Блинчик поднял брови вверх, изобразив полное непонимание по поводу сказанного.

— Есть, есть еще партнеры… Но это разговор не на пять минут, — продолжил Рахметуллоев. — Я так дела не делаю. С друзьями о бизнесе надо говорить неспешно, за хорошим столом. Слушай, Блинчик, давайте встретимся у меня, сядем, поговорим. С кем еще делать деньги, как не со старыми друзьями! Я накрою достархан! Ты просто не понимаешь, Умка, что такое настоящий туркменский плов!

— А что такое настоящие туркменские женщины! — вмешался Блинчик. — Тысяча и одна ночь! Шехерезады!

— Не слушай ты этого развратника! — отмахнулся Рашид, улыбаясь с некоторым оттенком смущения. — Нет, я серьезно, ребята! Давайте ко мне в гости, хоть на пару дней! Не пожалеете! Умка, ты как?

— Врасплох застал, — Сергеев развел руками. — А обязательно решать прямо сейчас?

— Давайте так, — предложил обильно потеющий Блинов, разливая по рюмкам принесенный официантом коньяк, — ты же все равно неделю будешь в разъездах? Так?

— Так, — подтвердил Рахметуллоев, — но это не вопрос!

— Через десять дней ты в Киев собирался прилететь?

— Собирался.

— Не вопрос. Прилетай. Посидим у меня, в Конче. Плов не обещаю, но если очень надо, будет такой, что все туркмены мира слюной захлебнутся. А вот хорошее застолье, водочку под шашлычок и вакханок в веночках под пиво, — тут Блинчик причмокнул полными губами, — за милую душу обеспечим.

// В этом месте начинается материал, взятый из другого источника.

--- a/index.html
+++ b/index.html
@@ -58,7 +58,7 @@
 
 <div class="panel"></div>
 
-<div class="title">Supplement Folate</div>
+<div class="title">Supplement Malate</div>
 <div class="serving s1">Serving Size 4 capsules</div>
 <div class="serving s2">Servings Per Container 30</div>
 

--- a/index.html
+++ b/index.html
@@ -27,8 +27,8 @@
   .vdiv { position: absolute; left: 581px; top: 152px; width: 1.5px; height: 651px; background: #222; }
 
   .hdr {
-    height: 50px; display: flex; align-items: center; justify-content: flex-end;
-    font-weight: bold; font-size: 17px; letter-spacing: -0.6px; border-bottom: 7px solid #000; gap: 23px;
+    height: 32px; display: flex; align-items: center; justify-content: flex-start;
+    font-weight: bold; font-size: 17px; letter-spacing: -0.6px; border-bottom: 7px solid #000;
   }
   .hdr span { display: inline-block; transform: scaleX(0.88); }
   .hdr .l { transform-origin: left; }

Глаза его на доли секунды подернулись влажной поволокой, и Сергеев подумал, что если бы он взял Блинова в работу, то искать слабые места долго бы не пришлось. Женский вопрос у Владимира Анатольевича был одним большим слабым местом — на все тело. Или на всю голову, это как посмотреть.

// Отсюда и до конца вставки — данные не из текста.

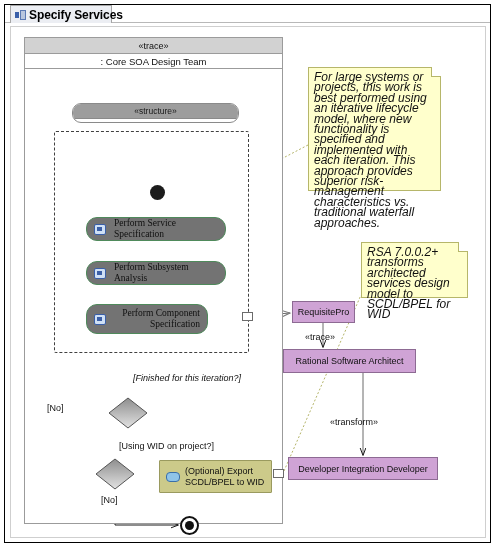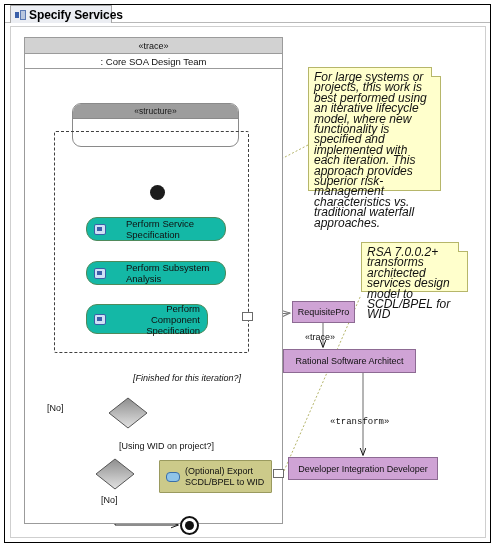--- a/index.html
+++ b/index.html
@@ -58,7 +58,7 @@
 
   
   .struct{
-    position:absolute;left:61px;top:76px;width:167px;height:44px;
+    position:absolute;left:61px;top:76px;width:167px;height:20px;
     border:1px solid #8a8a8a;border-radius:9px;box-sizing:border-box;
     background:#ffffff;overflow:hidden;
   }

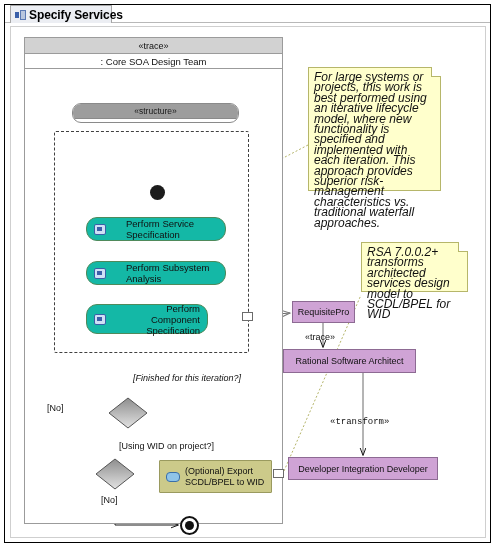--- a/index.html
+++ b/index.html
@@ -83,8 +83,8 @@
   
   .action{
     position:absolute;border:1px solid #4f8a5b;border-radius:11px;
-    background:#14b8a6;box-sizing:border-box;
-    display:flex;align-items:center;gap:20px;padding:0 7px;
+    background:#737373;box-sizing:border-box;
+    display:flex;align-items:center;gap:8px;padding:0 7px;font-family:Liberation Serif, serif;
   }
   .action .lbl{font-size:9.5px;color:#101010;line-height:11px;}
   .ico-act{width:10px;height:9px;background:#cfe0f5;border:1px solid #3a5fa8;border-radius:2px;flex:none;position:relative;}

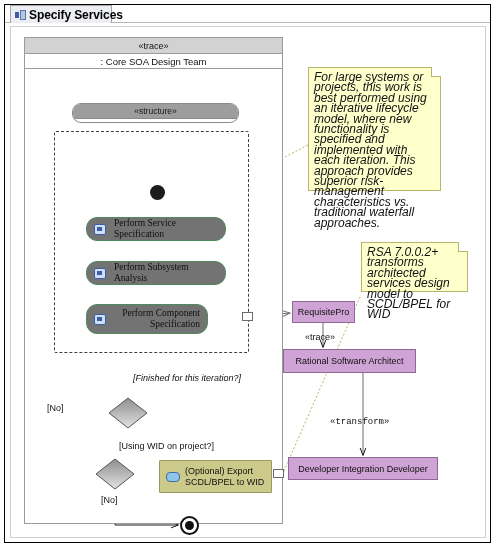--- a/index.html
+++ b/index.html
@@ -123,7 +123,7 @@
     background:#ffffff;border-left:1px solid #b6b66a;border-bottom:1px solid #b6b66a;
   }
   .note-1{left:297px;top:40px;width:133px;height:124px;}
-  .note-2{left:350px;top:215px;width:107px;height:50px;}
+  .note-2{left:350px;top:215px;width:107px;height:56px;}
 
   
   .artifact{

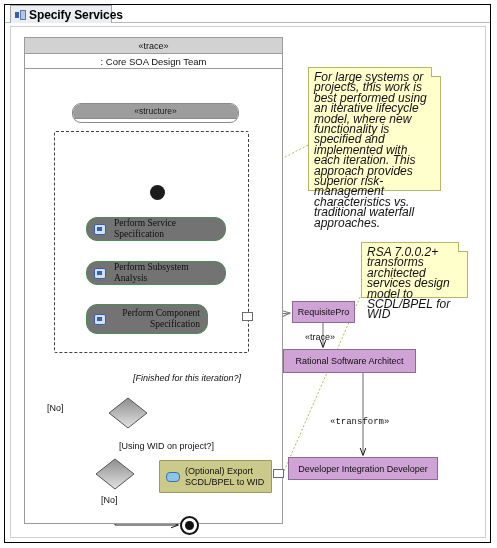--- a/index.html
+++ b/index.html
@@ -146,7 +146,7 @@
   .lbl-no1{left:36px;top:376px;}
   .lbl-no2{left:90px;top:468px;}
   .lbl-trace2{left:294px;top:305px;}
-  .lbl-transform{left:319px;top:390px;font-family:Liberation Mono, monospace;}
+  .lbl-transform{left:319px;top:390px;}
 
   
   .wires{position:absolute;left:0;top:0;width:476px;height:512px;overflow:visible;pointer-events:none;}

— Там и о делах поговорим. Домовылысь? — закончил Блинчик.

Сергеев кивнул. Рашид тоже.

— Ну вот и отлично! — сказал Блинчик. — Ну что еще по семь граммов, чтобы ребятам летелось хорошо?

— Лучше за посадку, — попросил Рахметуллоев жалобно, — я каждый раз, как лечу, прошу Аллаха о милости. Не люблю самолеты, а летаю по пять раз в неделю! Работа — ничего не поделаешь! Слушай, Блинов! Может, у тебя на примете какой-никакой приличный самолет есть? Что я летаю на разном дерьме? Упаду еще, не дай, Аллах, пропасть ни за что! Умка, погляди у себя, может, что в загашниках наскребешь? Пожалей друга!